Anonymous Monk has asked for the wisdom of the Perl Monks concerning the following question:

I must have done something silly. If I run this, my whole computer locks up for a few minutes until I can kill the CMD window. Can't quite put my finger on why it won't do what I'm trying to make it do..
my $source = get("www.perlmonks.org"); # for example, can be any domai +n push(@titles, $1) while $source =~ m/<title>(.+)<\/title>/i; print join("\n", @titles);

PS: please don't comment on "Oh he's regexing HTML!". I'm not looking to see why the match doesn't work, just why it's doing an infite loop or whatever is causing my CPU to cry when it's run.

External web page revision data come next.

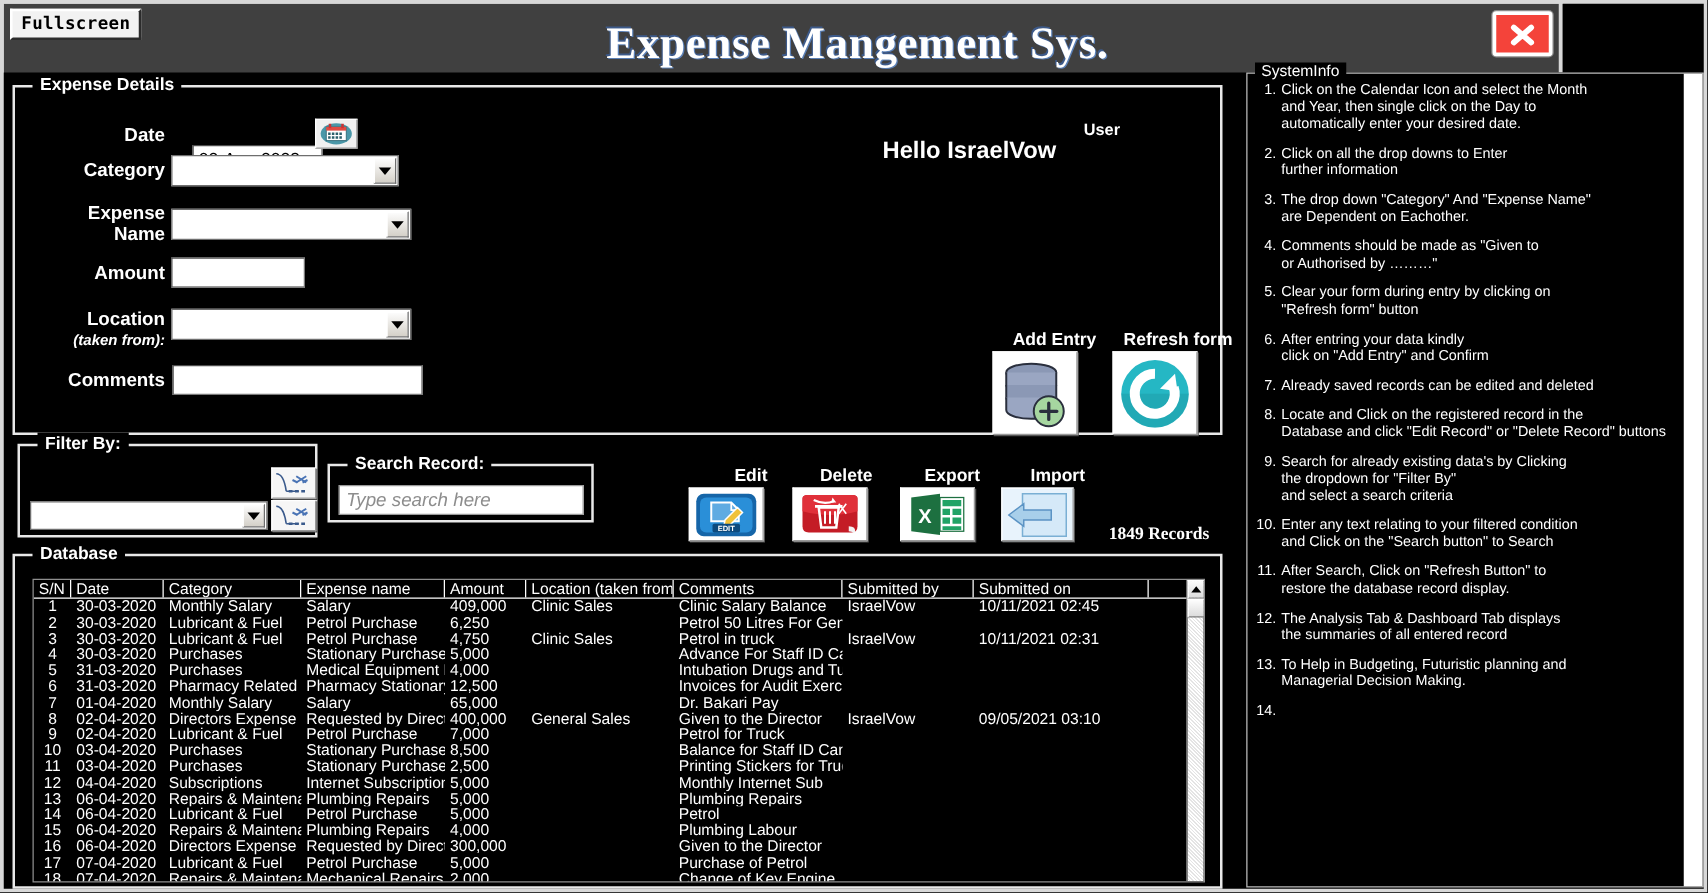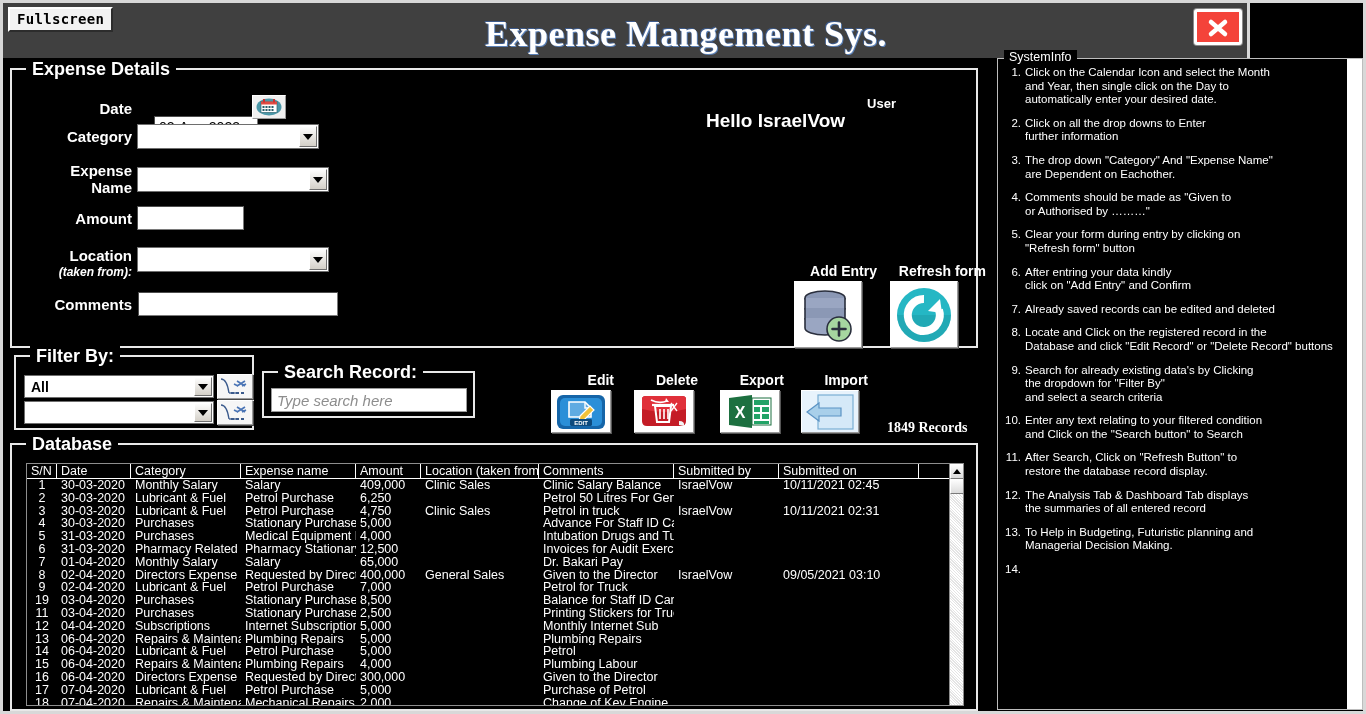--- a/index.html
+++ b/index.html
@@ -70,7 +70,7 @@
     top: -11px; left: 14px;
     background: #000000;
     padding: 0 6px;
-    font-size: 18px;
+    font-size: 14px;
     font-weight: bold;
     color: #ffffff;
     white-space: nowrap;

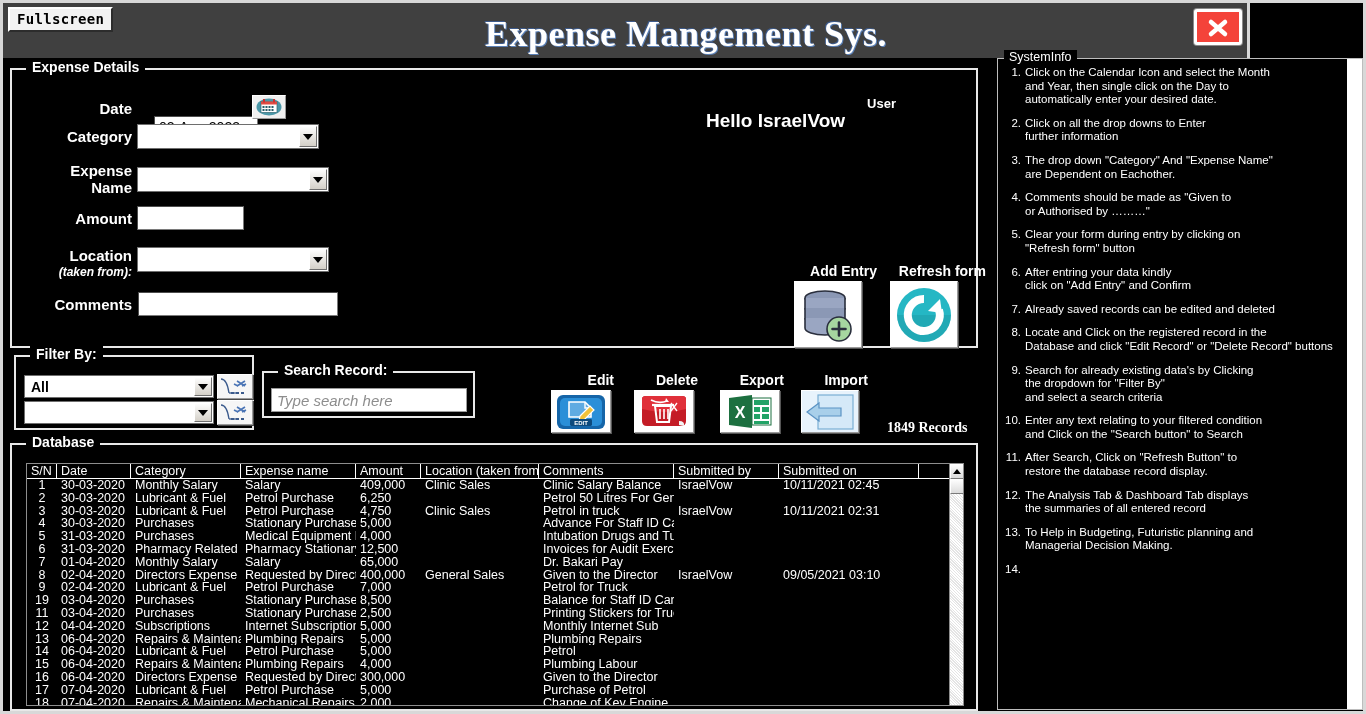--- a/index.html
+++ b/index.html
@@ -398,12 +398,6 @@
 
   <div class="groupbox" id="filter-by">
     <div class="legend">Filter By:</div>
-    <div class="combo" style="left:8px; top:18px; width:190px; height:23px;">
-      <span>All</span>
-      <span class="arrowbox">
-          <i class="caret-dn"></i>
-        </span>
-    </div>
     <div class="icon-btn" style="left:201px; top:17px; width:36px; height:25px;">
       <svg width="32" height="21" viewBox="0 0 32 21">
         <path d="M2 3 C7 3 9 10 10 17" stroke="#3a5a8c" stroke-width="1.3" fill="none"></path>

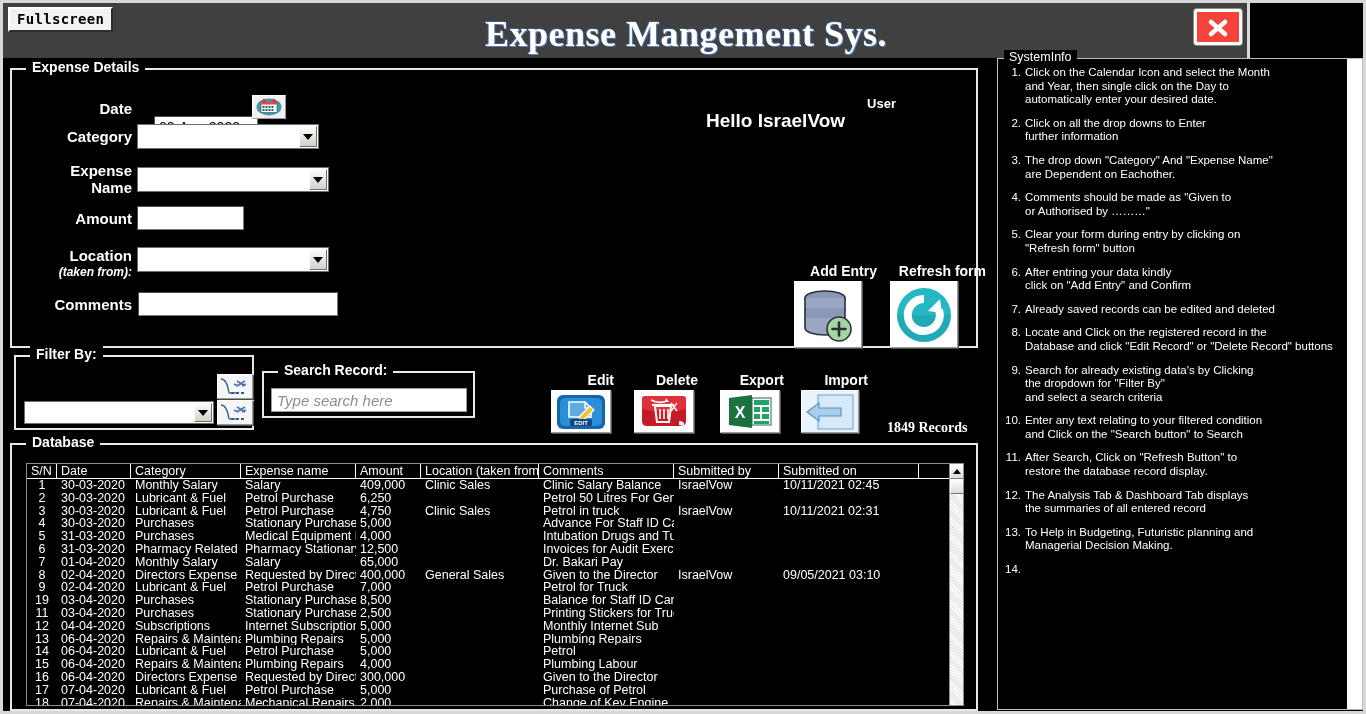--- a/index.html
+++ b/index.html
@@ -612,7 +612,7 @@
             <div class="gc col-on"></div>
           </div>
           <div class="grid-row">
-            <div class="gc col-sn num">19</div>
+            <div class="gc col-sn num">10</div>
             <div class="gc col-date">03-04-2020</div>
             <div class="gc col-cat">Purchases</div>
             <div class="gc col-exp">Stationary Purchases</div>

Replies are listed 'Best First'.
Re: one line regex eating CPU
by GrandFather (Saint) on Jun 23, 2006 at 20:07 UTC

    while puts the match in a scalar context and loops until killed by some external factor (every time you try the match succeeds unless it never does).

    Try this to achieve what you are after:

    use strict; use warnings; my @titles; my $source = "<title>www.perlmonks.org</title><title>somewhere else</t +itle>"; push @titles, $source =~ m/<title>(.+?)<\/title>/ig; print join("\n", @titles);

    Prints:

    www.perlmonks.org somewhere else

    Note too that you need to non-greedy match (.+?), and as you know, this will very likely come unstuck used on HTML. :)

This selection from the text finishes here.